■ **TASK ITEM**
Which of the lines in the data mention the string "main"? List them all.

Collection entries:
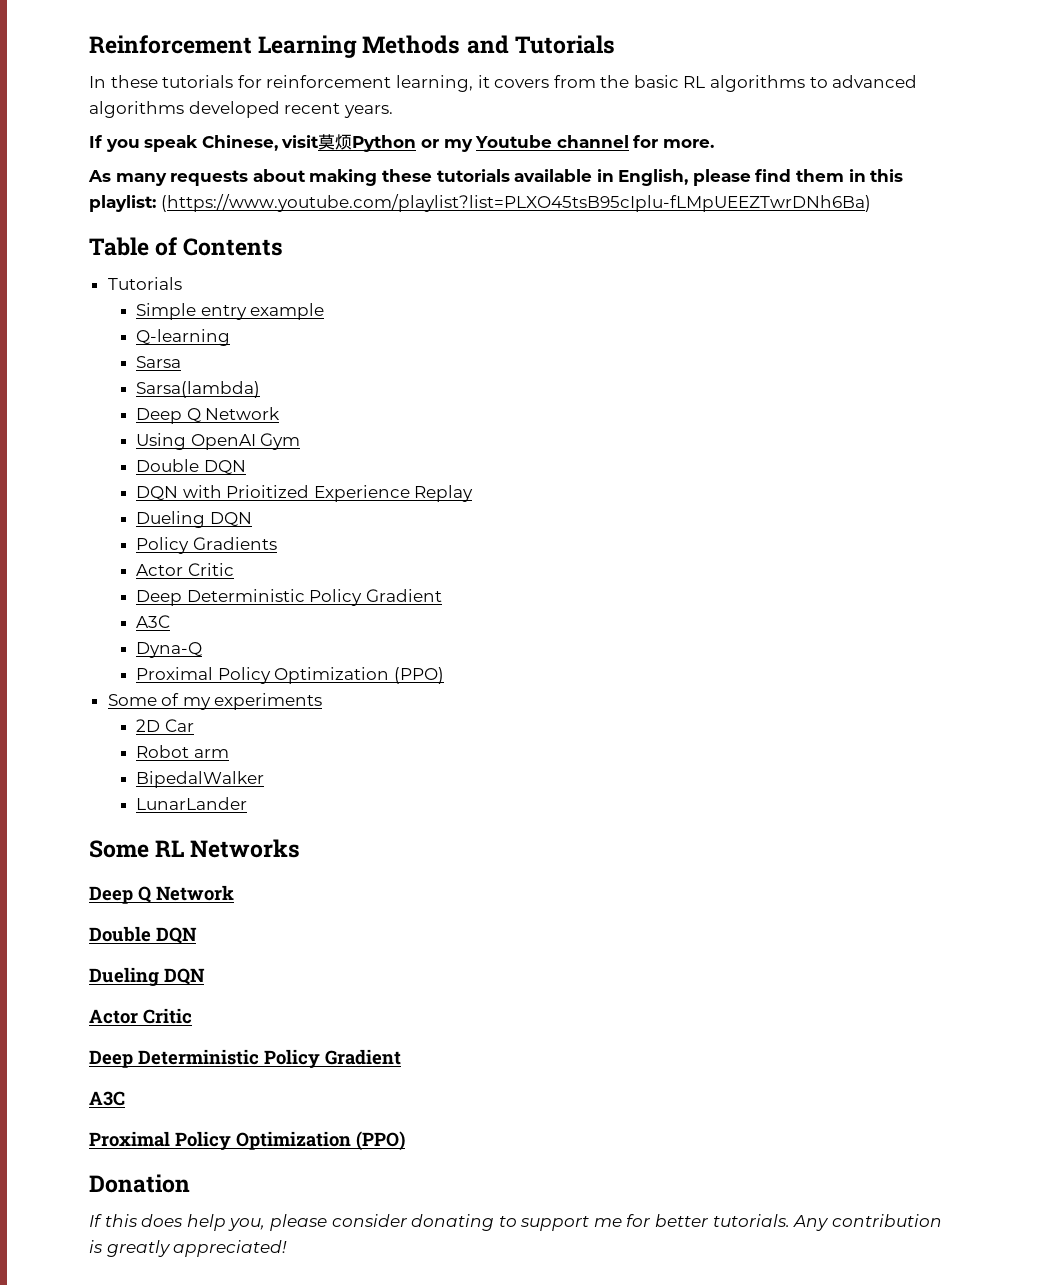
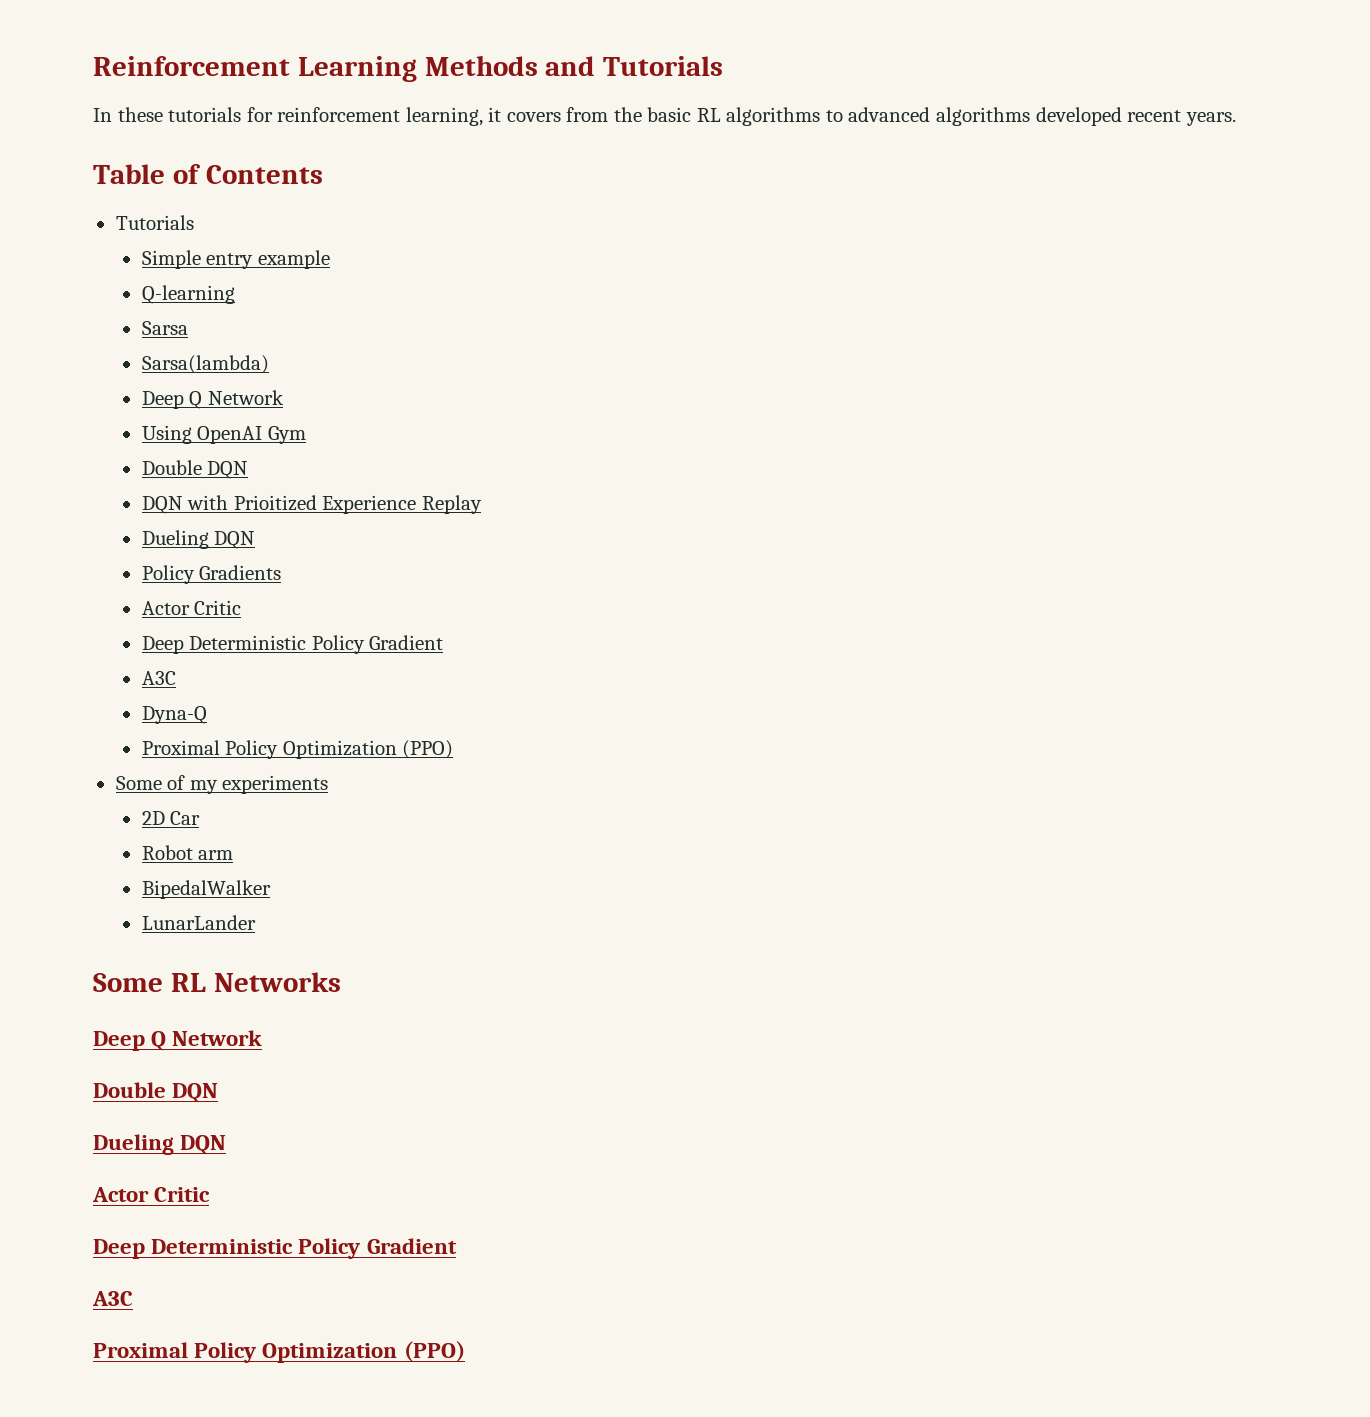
[89,134,714,152] [88,169,904,186] [89,194,871,212] // If you speak Chinese, visit莫烦Python or my Youtube channel for more. // As many requests about making these tutorials available in English, please find them in this playlist: (https://www.youtube.com/playlist?list=PLXO45tsB95cIplu-fLMpUEEZTwrDNh6Ba) -> (1236, 119) none
[89,1174,190,1193] [89,1214,942,1231] [89,1240,288,1257] // Donation // If this does help you, please consider donating to support me for better tutorials. Any contribution is greatly appreciated! -> (465, 1351) none

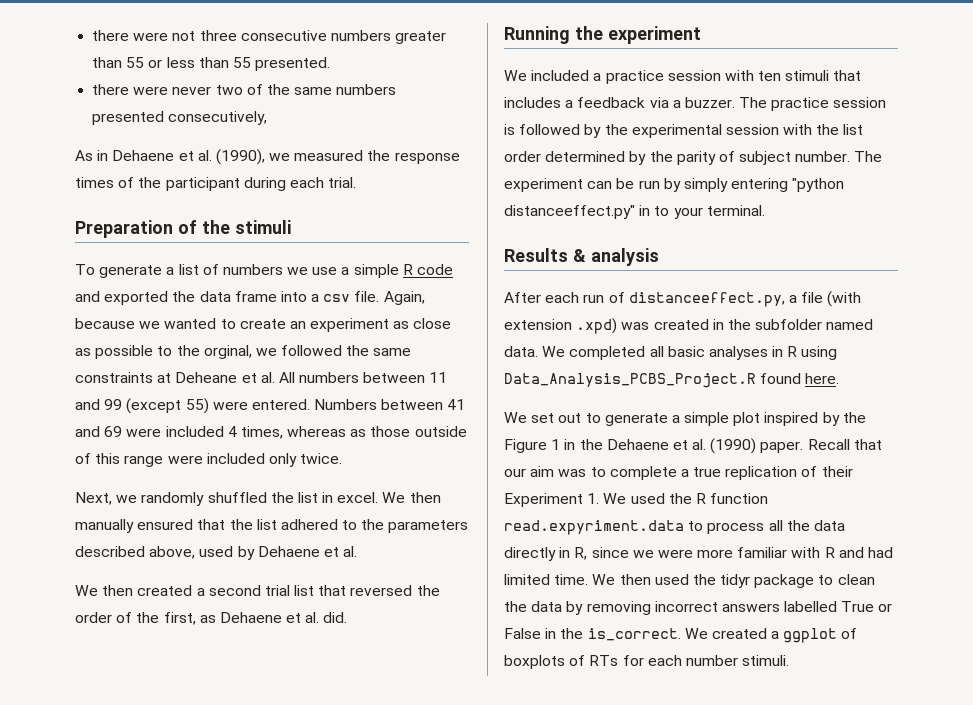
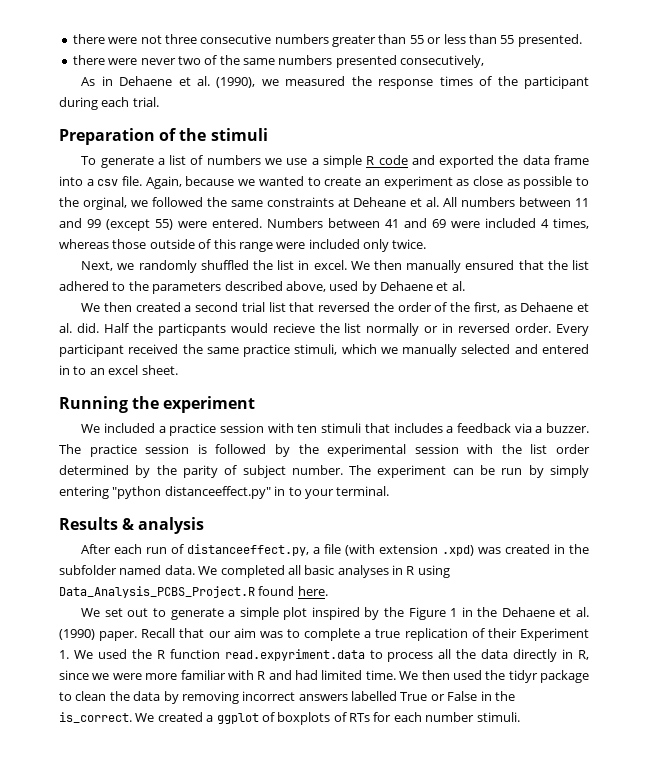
[350,429,367,437] as -> (109, 244) none
(348, 617) none -> [103,323,590,336] [59,344,589,357] [59,365,178,375] Half the particpants would recieve the list normally or in reversed order. Every participant received the same practice stimuli, which we manually selected and entered in to an excel sheet.

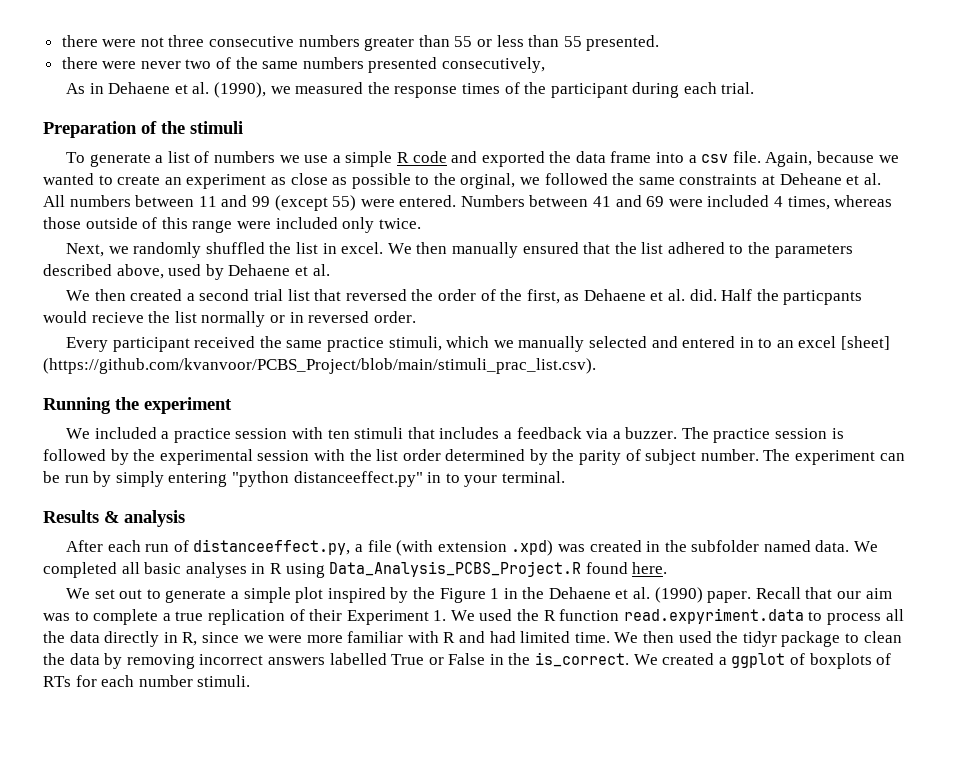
(552, 328) none -> (416, 317) //
[141,365,178,375] sheet. -> [841,336,891,350] [43,358,596,374] [sheet] (https://github.com/kvanvoor/PCBS_Project/blob/main/stimuli_prac_list.csv).

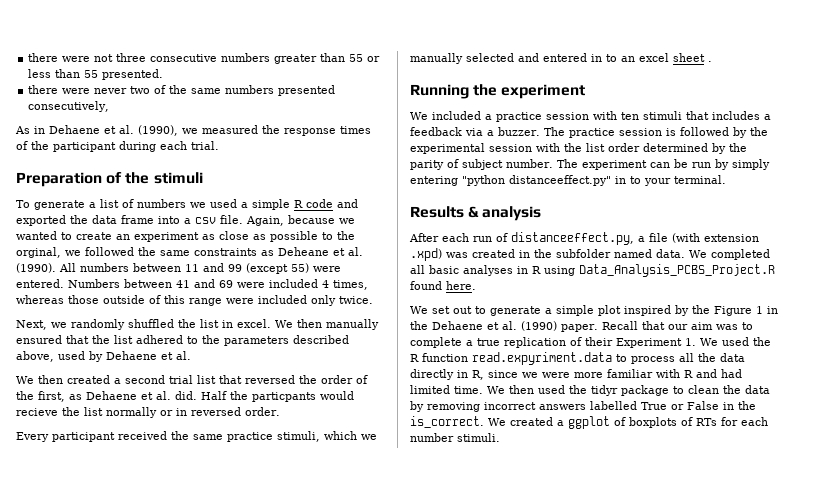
[304,155,329,163] use -> [210,199,237,208] used
[762,175,776,185] at -> [261,250,274,256] as
(881, 179) none -> [16,263,56,273] (1990).
[841,336,891,350] [43,358,596,374] [sheet] (https://github.com/kvanvoor/PCBS_Project/blob/main/stimuli_prac_list.csv). -> [673,53,712,62] sheet .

■ **COMPLETED EXERCISE**
[141,365,178,375] sheet. -> [841,336,891,350] [43,358,596,374] [sheet] (https://github.com/kvanvoor/PCBS_Project/blob/main/stimuli_prac_list.csv).
[841,336,891,350] [43,358,596,374] [sheet] (https://github.com/kvanvoor/PCBS_Project/blob/main/stimuli_prac_list.csv). -> [673,53,712,62] sheet .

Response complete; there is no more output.